Bailar (desde) la mina
Por Eloy V. Palazón
Mucho ha cambiado desde 1991, año en el que se estrenó mundialmente la coreografía de Susanne Linke Ruhr-Ort, que se pudo ver en el festival Madrid en Danza. No sólo la propia coreografía, sino el mundo de la industria minera al que nos transporta Linke.
En un principio, la coreografía estaba integrada por seis personas, tres bailarines y tres actores, hoy son ocho bailarines los que vemos en el escenario. Y qué decir de la industria a lo largo de estos veintitrés años: demasiado. En 1991, Alemania acababa de unificarse y la industria minera aún subsistía. Hoy en día son dos las minas que siguen funcionando en esa zona y dentro de pocos años ya no quedará ninguna. Antes, Alemania financiaba la extracción de carbono, pero hoy es más barato importarlo de Sudáfrica, Australia o Rusia. Además, hoy sufren los daños ocasionados tras décadas de extracciones: las aguas se acumulan en las galerías perforadas y el trabajo de hoy consiste en bombear el agua hacia fuera, con tal de que no se inunde, lo que supondría la contaminación de los acuíferos naturales de los que se abastece la zona.

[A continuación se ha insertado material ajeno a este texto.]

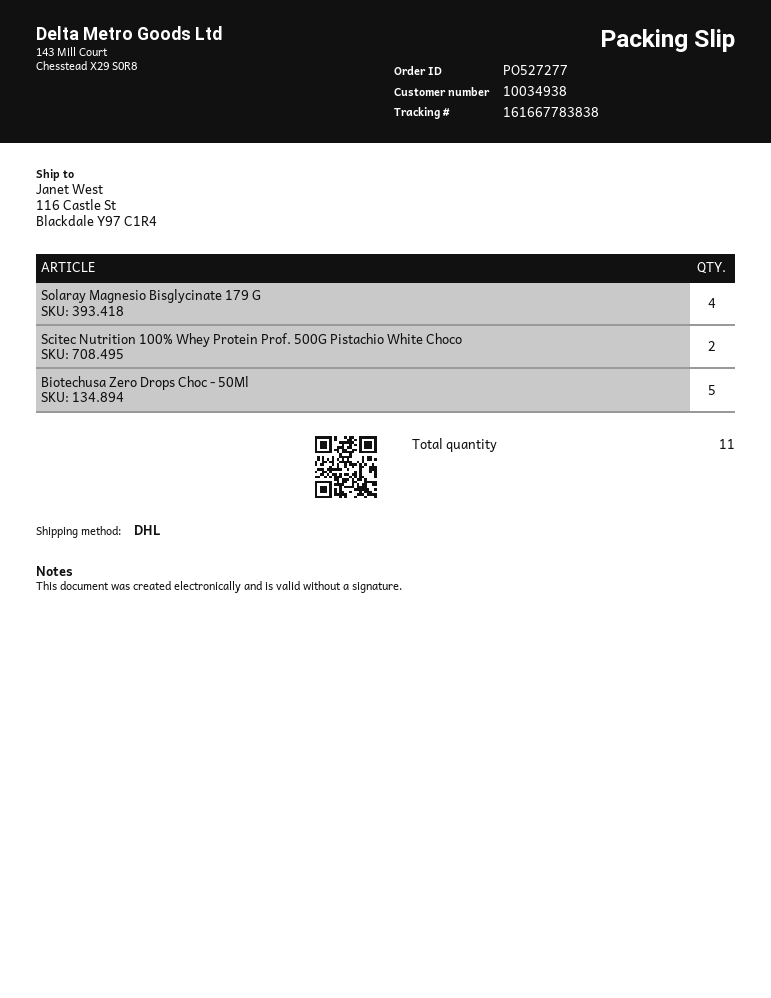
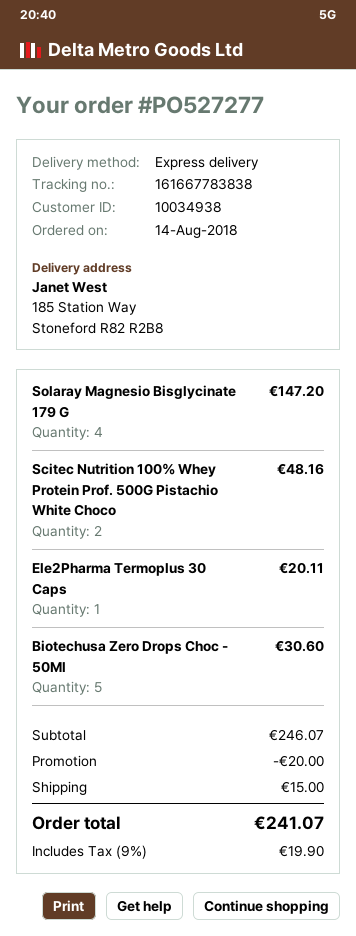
shipping method: DHL -> express
ship to: 116 Castle St, Blackdale Y97 C1R4 -> 185 Station Way, Stoneford R82 R2B8
Ele2Pharma Termoplus 30 Caps: none -> 1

Es decir, la obra de Linke ya no significa lo que antaño significaba, ha empoderado su significado. Los espectadores de hoy viven otro contexto y su visión de la obra es completamente diferente, más descarnado si cabe. De alguna manera, la coreografía de una de las personas que desarrolló el Tanztheater en Alemania fue premonitoria y avisaba de lo que hoy es obvio. Si antes era una danza de lo moribundo, hoy lo es del cadáver, del monumento, que es lo único que queda en esa zona, monumentos industriales. Como dice Bojana Kunst, “el potencial político de la danza no está relacionado con el espacio al margen del trabajo (cuando el cuerpo es libre para moverse desplegando su potencial de ser algo en el tiempo y en el espacio), sino que debe ser puesto en diálogo con los modos flexibles de producción y con la inmaterialidad del trabajo hoy en día”. Nada más cierto se puede decir hoy en día sobre esta coreografía que su potencial político ha sido llevado al máximo.
El movimiento de los bailarines se fusiona con el de los mineros, la repetición insistente nos remite a la atomización del trabajo en las fábricas y el ruido es el contexto natural de los trabajadores del acero y el carbón.

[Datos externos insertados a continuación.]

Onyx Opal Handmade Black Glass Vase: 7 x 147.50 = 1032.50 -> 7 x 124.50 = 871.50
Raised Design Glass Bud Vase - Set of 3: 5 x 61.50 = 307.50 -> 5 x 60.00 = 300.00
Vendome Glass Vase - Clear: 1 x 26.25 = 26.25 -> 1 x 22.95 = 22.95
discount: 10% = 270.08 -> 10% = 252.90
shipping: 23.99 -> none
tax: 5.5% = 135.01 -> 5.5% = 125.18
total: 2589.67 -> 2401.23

Al comienzo de la representación, el teatro nos ofrece unos tapones para los oídos porque el ruido de la sala llega a más de 100 dB. Error. Puede ser doloroso, pero es lo que es. Es verdad que los trabajadores de la industria llevan tapones, pero escuchar eso día tras día es mucho más doloroso e hiriente que cinco minutos de mazazos sobre una plancha de acero, sonido que, por cierto, puede llegar a resultar placentero con esos ritmos. Esa distancia que impone los tapones debilita ese potencial político del que habla Kunst transformando la coreografía en un mero espectáculo y no en una metáfora sobre la dureza del trabajo industrial.
Uno de las grandes propuestas del festival, sin lugar a dudas.